▸ Exercise brief
Within the records below, find the line with "left: 24px ->" and the line with "html: <span>the foam", then reproduce exactly those two lines and all lines between them, without any picture.

▸ Source data
• • • • • • •
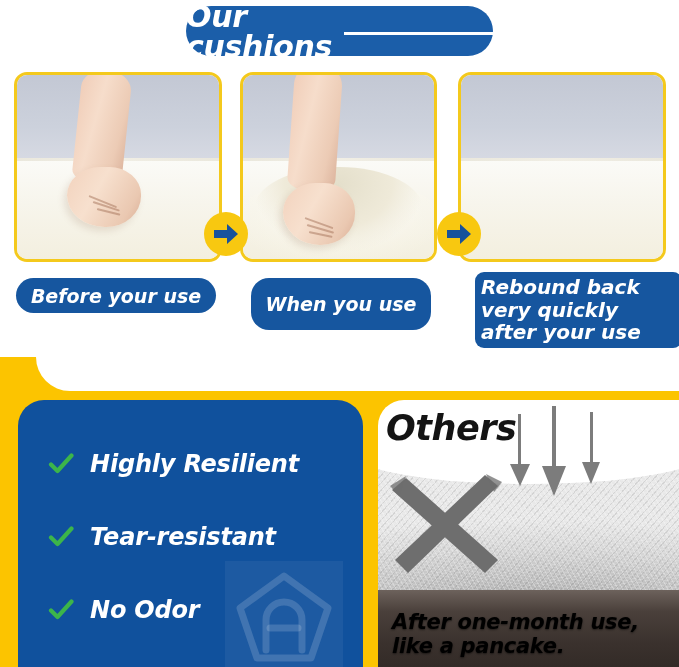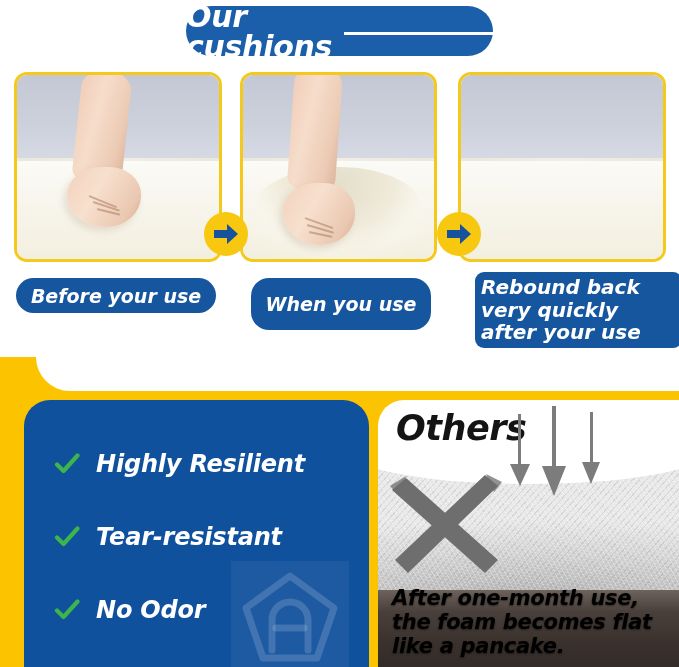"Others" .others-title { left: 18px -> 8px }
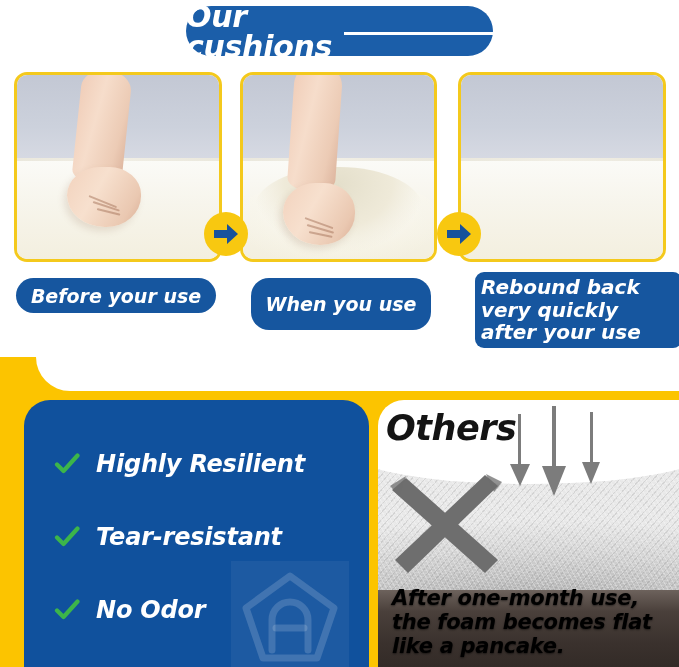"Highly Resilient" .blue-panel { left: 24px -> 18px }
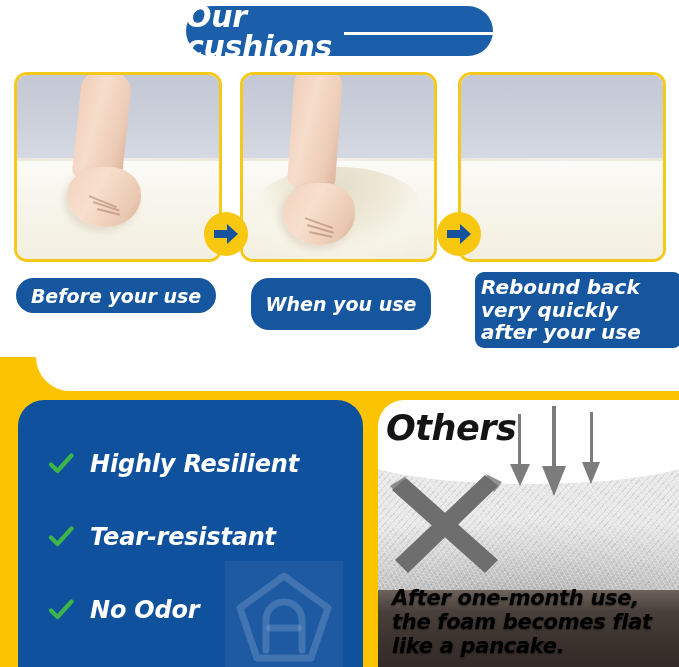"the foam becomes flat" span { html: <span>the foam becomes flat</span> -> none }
• • • • • • •
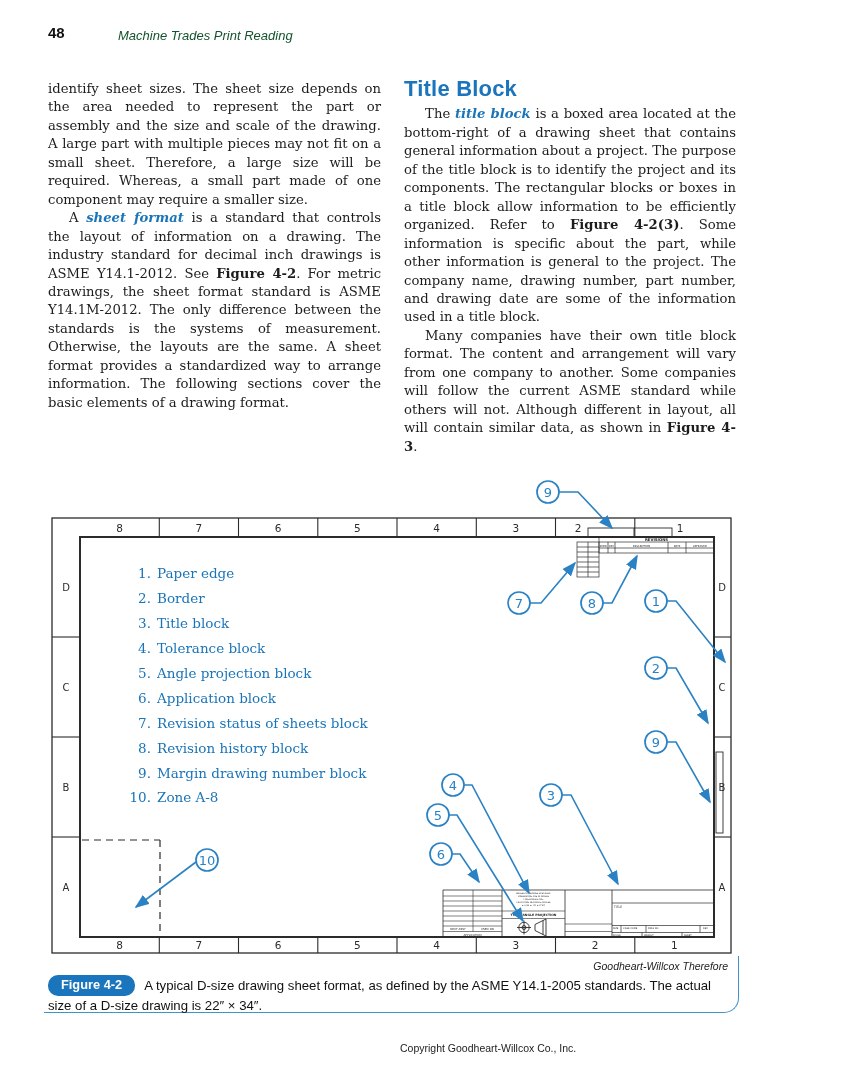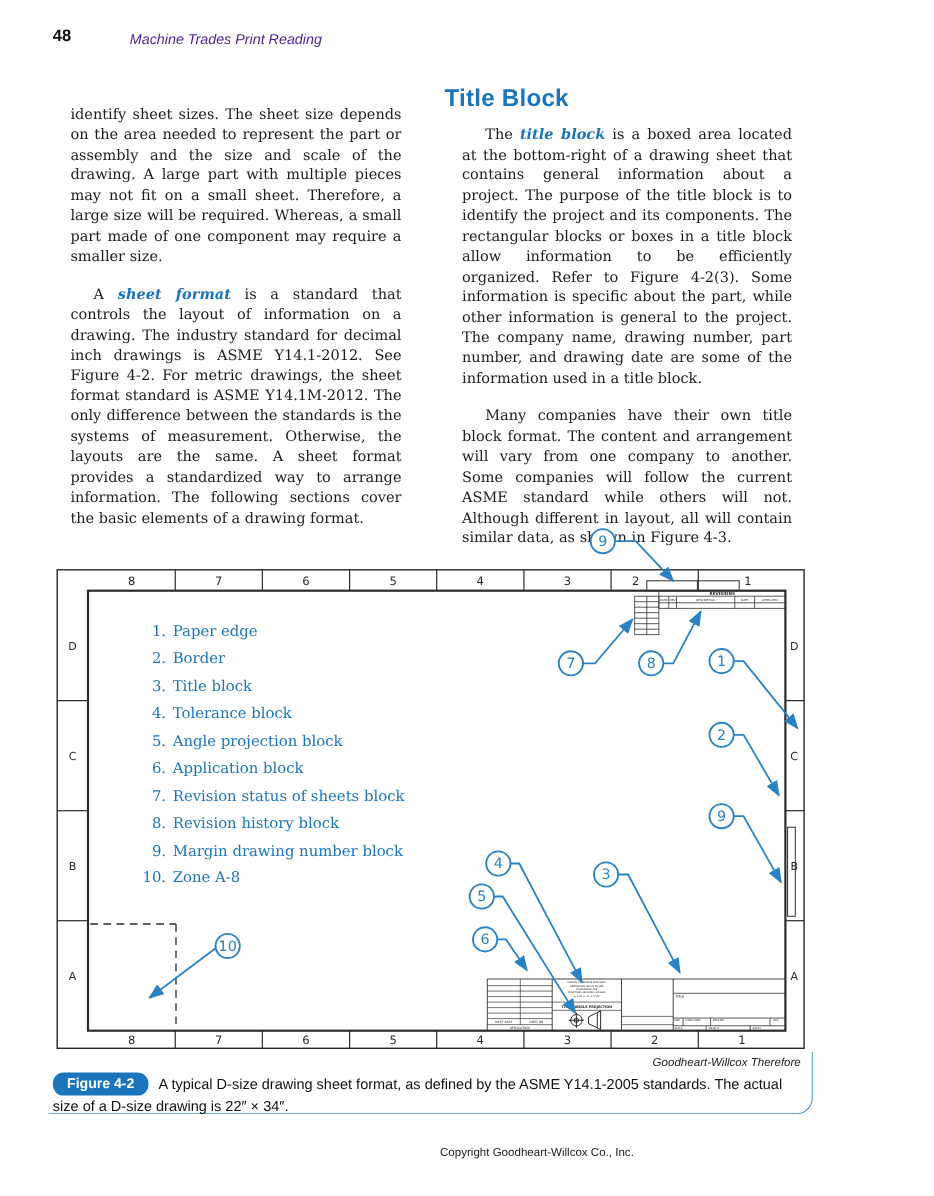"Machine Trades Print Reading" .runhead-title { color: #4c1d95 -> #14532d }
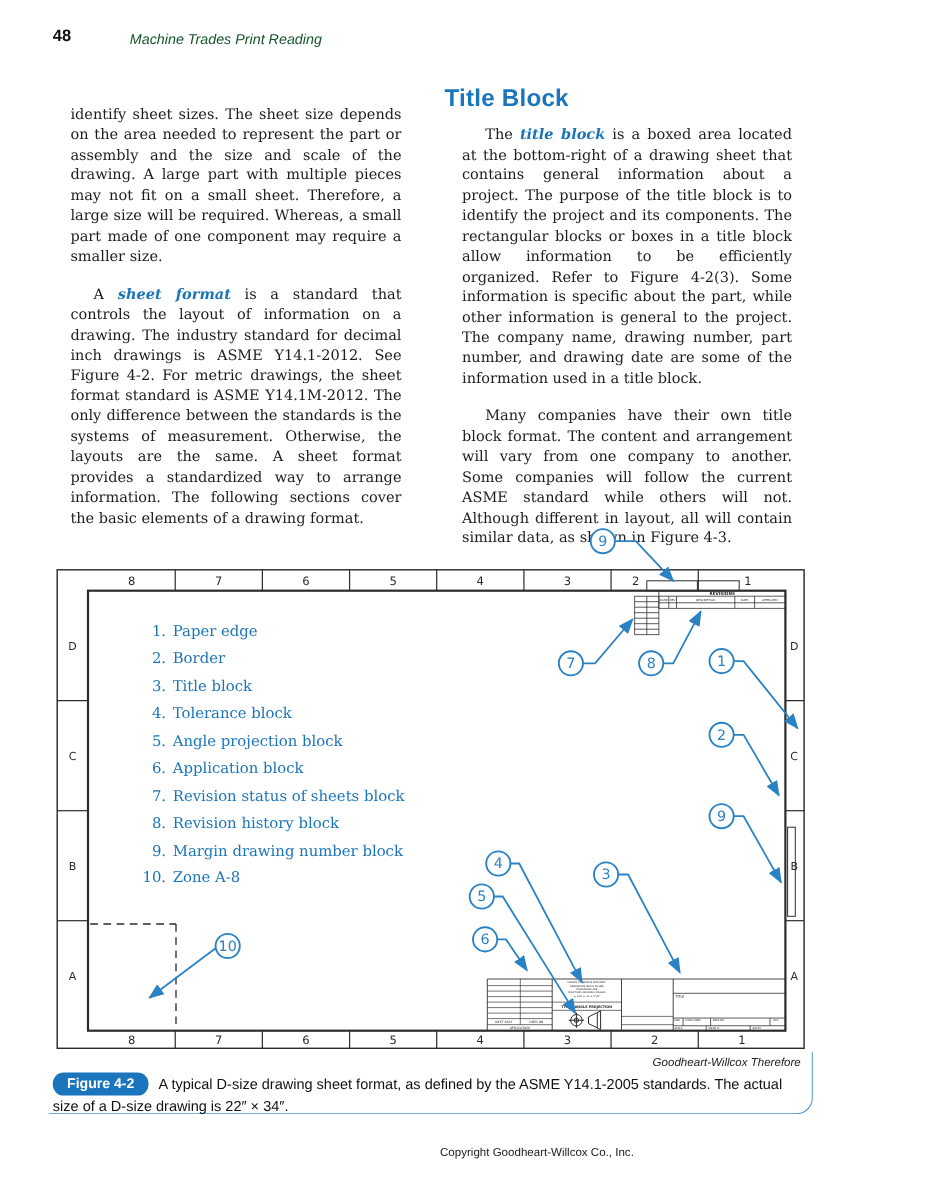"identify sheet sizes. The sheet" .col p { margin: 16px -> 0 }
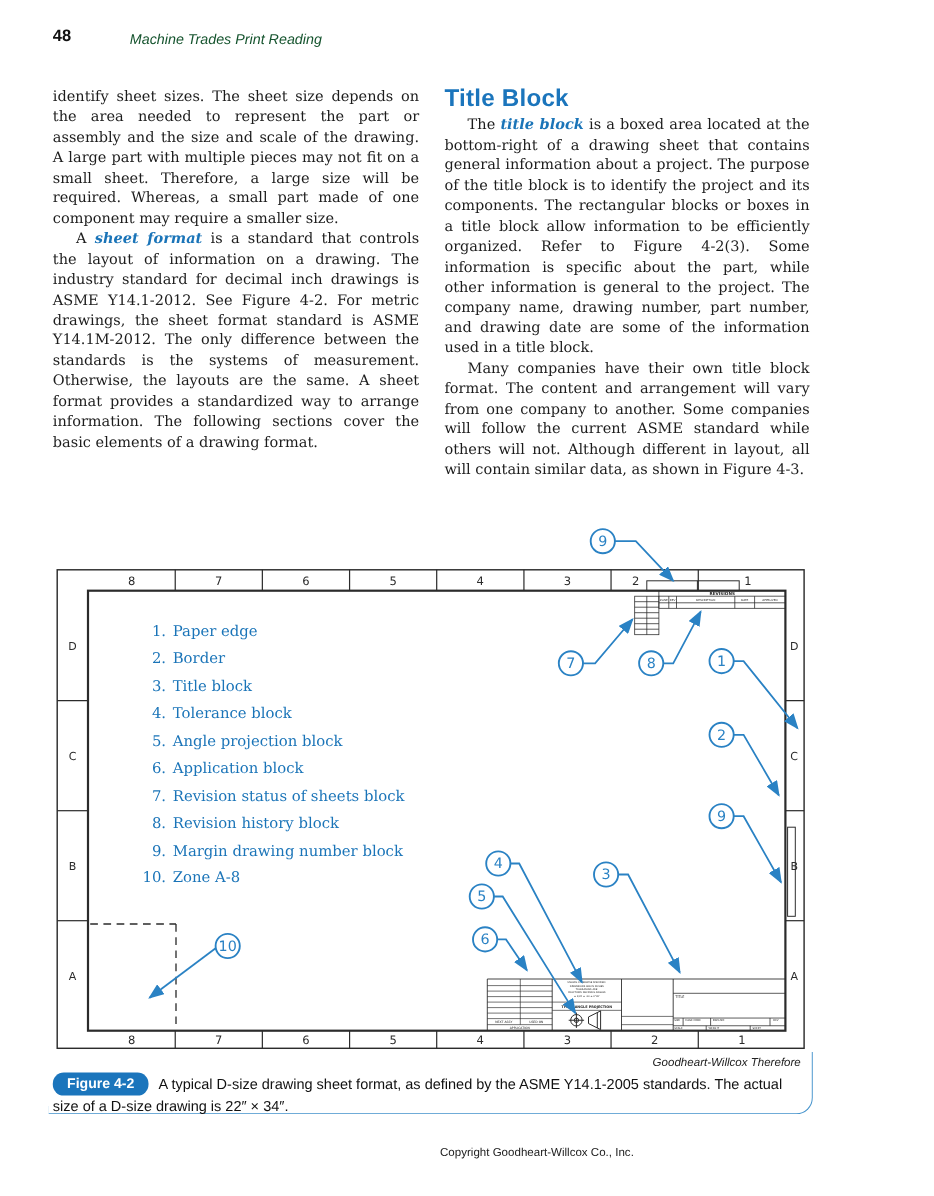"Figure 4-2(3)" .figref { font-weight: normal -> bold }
• • • • • • •
▸ Your solution
"Highly Resilient" .blue-panel { left: 24px -> 18px }
"the foam becomes flat" span { html: <span>the foam becomes flat</span> -> none }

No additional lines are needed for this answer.